EXERCISE DESCRIPTION
Only the lines that contain the string "example" belong in the answer; pull them from the records.
━━━ SOURCE MATERIAL
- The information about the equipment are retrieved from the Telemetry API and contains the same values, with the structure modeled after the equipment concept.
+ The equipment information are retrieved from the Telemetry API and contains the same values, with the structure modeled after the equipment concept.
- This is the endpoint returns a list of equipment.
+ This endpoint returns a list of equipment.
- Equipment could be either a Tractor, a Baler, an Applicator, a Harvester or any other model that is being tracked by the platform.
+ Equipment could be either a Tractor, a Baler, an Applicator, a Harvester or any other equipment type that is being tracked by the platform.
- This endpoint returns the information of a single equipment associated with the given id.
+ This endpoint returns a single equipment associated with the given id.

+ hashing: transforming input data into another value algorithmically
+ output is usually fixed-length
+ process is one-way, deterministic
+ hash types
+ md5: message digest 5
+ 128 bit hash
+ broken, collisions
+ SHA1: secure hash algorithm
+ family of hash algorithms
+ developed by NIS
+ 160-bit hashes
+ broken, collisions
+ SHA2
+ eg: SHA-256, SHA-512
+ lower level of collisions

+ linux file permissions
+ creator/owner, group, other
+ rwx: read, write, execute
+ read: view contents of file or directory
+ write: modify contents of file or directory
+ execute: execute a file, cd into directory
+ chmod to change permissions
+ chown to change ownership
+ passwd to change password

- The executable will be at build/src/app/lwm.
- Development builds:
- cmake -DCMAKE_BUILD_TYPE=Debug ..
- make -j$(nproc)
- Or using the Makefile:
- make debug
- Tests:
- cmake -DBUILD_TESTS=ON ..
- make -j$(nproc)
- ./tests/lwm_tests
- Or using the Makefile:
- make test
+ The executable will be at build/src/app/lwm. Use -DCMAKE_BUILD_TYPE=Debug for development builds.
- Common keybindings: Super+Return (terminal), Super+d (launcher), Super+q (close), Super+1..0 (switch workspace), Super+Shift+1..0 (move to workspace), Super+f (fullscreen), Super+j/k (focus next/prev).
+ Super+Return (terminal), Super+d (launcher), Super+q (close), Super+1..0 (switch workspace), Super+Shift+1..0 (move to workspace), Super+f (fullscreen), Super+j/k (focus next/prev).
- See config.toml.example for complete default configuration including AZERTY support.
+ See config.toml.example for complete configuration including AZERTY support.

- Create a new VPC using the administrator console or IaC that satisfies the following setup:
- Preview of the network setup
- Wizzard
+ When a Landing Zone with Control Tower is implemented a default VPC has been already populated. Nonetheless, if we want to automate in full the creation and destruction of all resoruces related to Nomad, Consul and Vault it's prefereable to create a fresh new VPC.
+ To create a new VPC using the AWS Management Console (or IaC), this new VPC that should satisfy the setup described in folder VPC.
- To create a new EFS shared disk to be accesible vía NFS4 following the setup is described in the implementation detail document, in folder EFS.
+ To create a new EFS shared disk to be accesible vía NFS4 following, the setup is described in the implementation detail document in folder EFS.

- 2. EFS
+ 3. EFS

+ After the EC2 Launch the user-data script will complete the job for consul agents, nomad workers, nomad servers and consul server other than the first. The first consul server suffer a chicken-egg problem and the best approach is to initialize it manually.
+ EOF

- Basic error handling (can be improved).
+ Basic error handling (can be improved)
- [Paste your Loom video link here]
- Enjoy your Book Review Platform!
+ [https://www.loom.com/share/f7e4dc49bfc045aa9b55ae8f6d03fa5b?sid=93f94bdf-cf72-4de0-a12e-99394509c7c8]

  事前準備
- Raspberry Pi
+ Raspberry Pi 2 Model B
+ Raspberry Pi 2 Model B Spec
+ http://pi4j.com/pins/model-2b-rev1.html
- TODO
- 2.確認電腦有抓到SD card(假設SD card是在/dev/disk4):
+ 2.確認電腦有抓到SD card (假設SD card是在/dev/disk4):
━━━━━━
EXERCISE RESULT
- See config.toml.example for complete default configuration including AZERTY support.
+ See config.toml.example for complete configuration including AZERTY support.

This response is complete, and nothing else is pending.